=== EXTRACTED DATA ===
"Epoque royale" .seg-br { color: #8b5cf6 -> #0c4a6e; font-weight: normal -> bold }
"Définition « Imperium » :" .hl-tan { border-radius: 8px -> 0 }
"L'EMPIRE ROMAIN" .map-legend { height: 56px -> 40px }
...
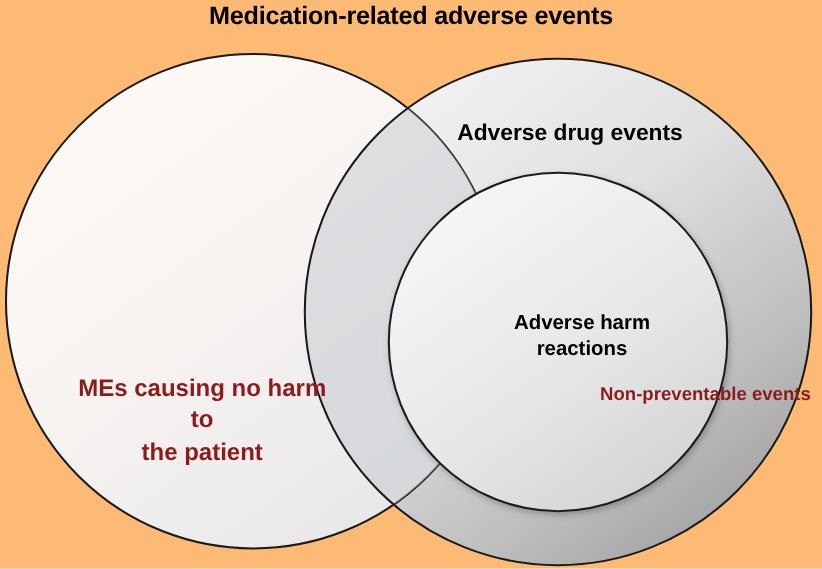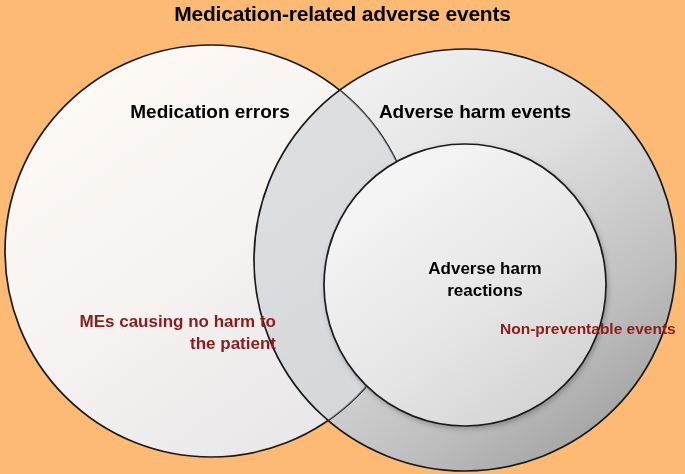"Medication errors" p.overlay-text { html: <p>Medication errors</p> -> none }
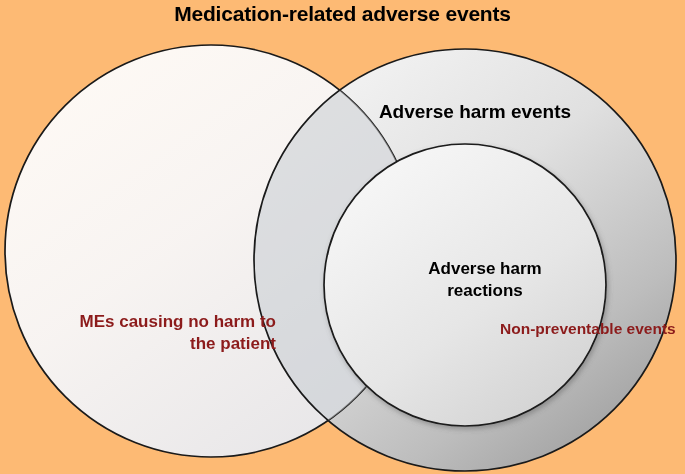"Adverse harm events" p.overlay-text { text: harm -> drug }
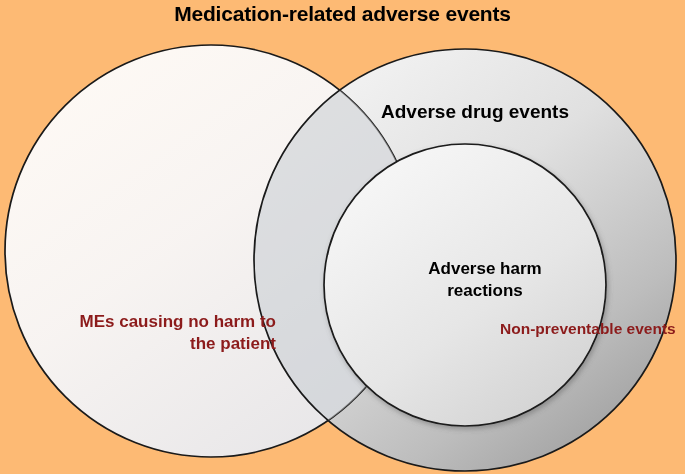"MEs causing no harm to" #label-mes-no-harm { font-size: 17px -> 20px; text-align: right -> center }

=== WHAT THE TASK REQUIRES ===
Look above for the line holding "text: harm ->" and output everything from it down to the line holding "causing no harm", both ends included, exactly and without images.

=== WRITTEN RESPONSE ===
"Adverse harm events" p.overlay-text { text: harm -> drug }
"MEs causing no harm to" #label-mes-no-harm { font-size: 17px -> 20px; text-align: right -> center }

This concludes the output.